WHAT THE EXERCISE ASKS => For each line below that includes the string "element", show the whole line.

INFORMATION SUPPLIED =>
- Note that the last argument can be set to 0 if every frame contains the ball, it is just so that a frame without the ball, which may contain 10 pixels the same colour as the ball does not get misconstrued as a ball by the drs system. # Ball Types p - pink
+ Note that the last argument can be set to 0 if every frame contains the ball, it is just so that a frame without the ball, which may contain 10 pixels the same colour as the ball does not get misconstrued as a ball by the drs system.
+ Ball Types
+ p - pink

--

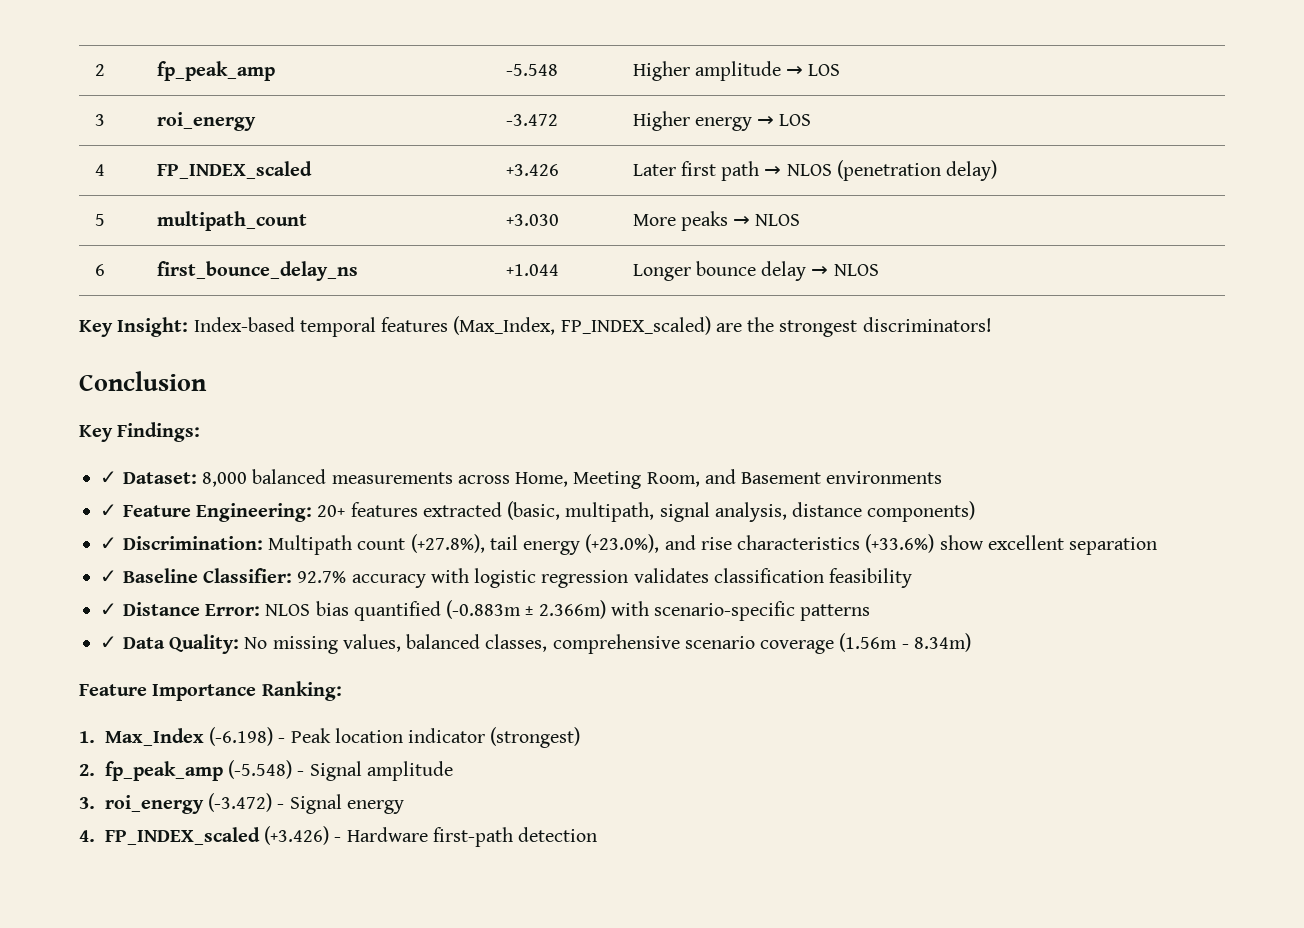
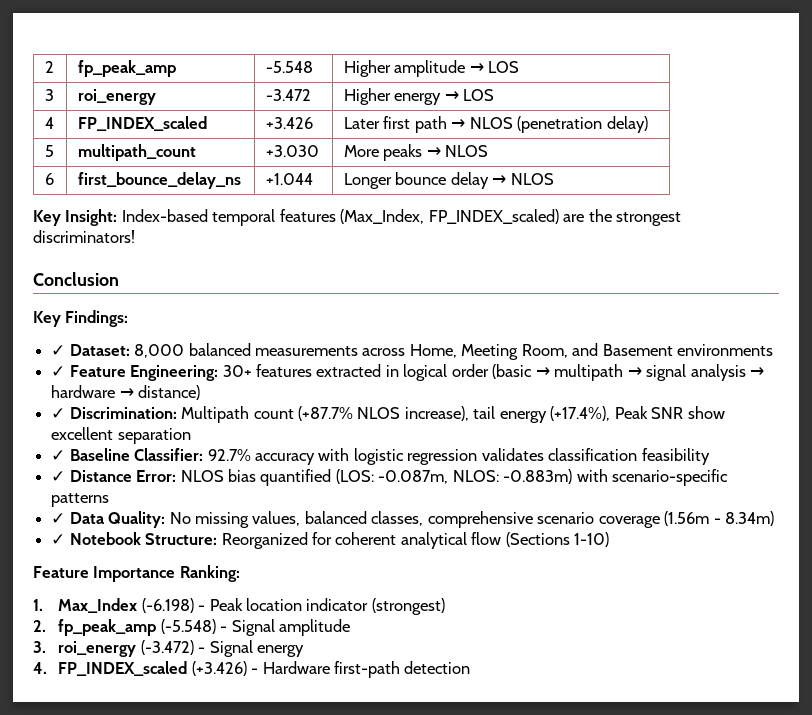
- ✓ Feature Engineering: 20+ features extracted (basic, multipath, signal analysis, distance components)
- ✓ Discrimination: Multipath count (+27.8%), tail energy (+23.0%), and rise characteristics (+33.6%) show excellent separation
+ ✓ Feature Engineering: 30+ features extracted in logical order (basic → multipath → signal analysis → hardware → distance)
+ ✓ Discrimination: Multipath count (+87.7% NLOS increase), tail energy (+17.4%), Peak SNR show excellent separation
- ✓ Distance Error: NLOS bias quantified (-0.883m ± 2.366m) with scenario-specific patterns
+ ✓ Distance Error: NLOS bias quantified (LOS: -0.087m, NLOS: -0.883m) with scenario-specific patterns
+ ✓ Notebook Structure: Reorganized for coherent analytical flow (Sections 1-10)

* * *

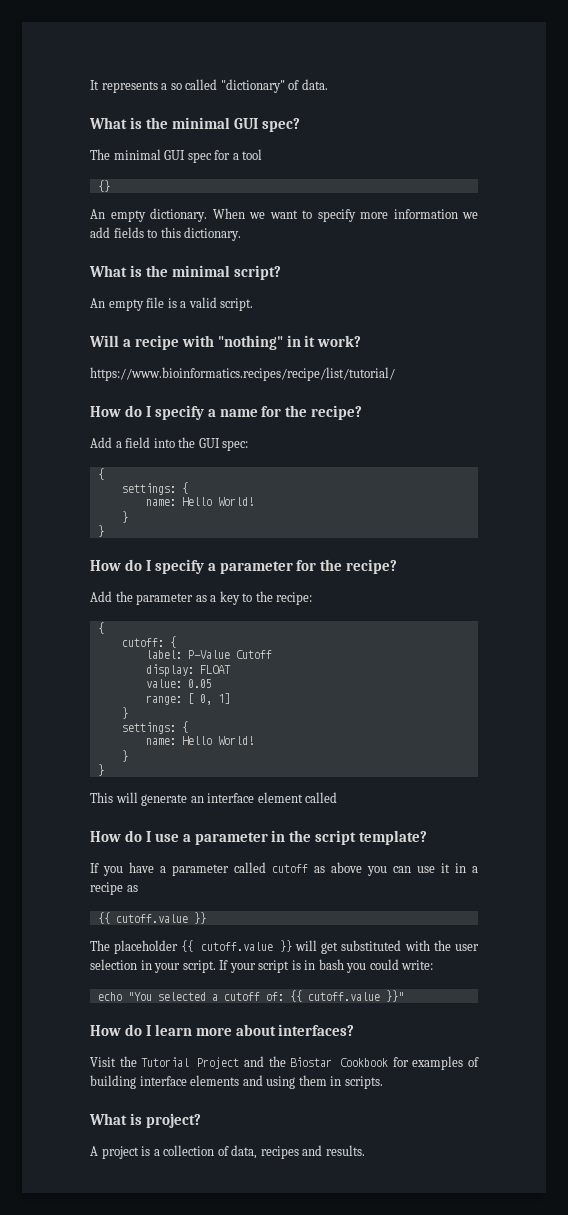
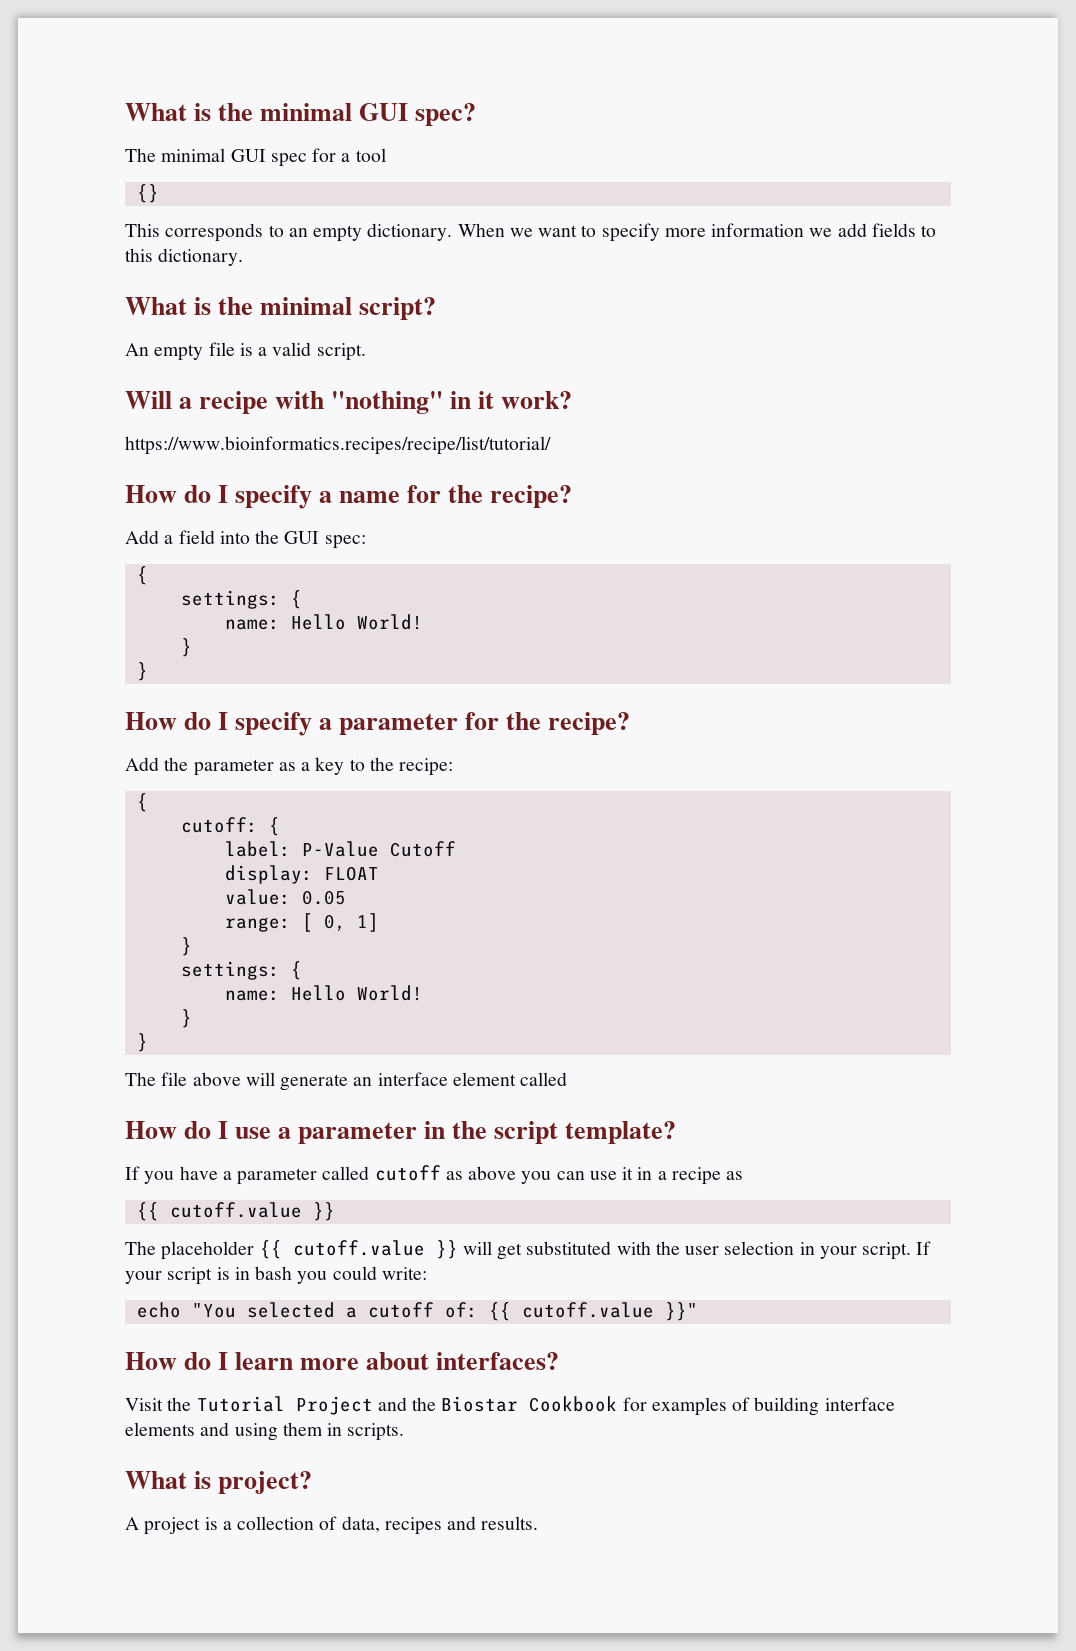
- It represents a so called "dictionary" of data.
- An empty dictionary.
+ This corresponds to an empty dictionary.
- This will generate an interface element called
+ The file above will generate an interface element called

EXERCISE OUTPUT =>
- This will generate an interface element called
+ The file above will generate an interface element called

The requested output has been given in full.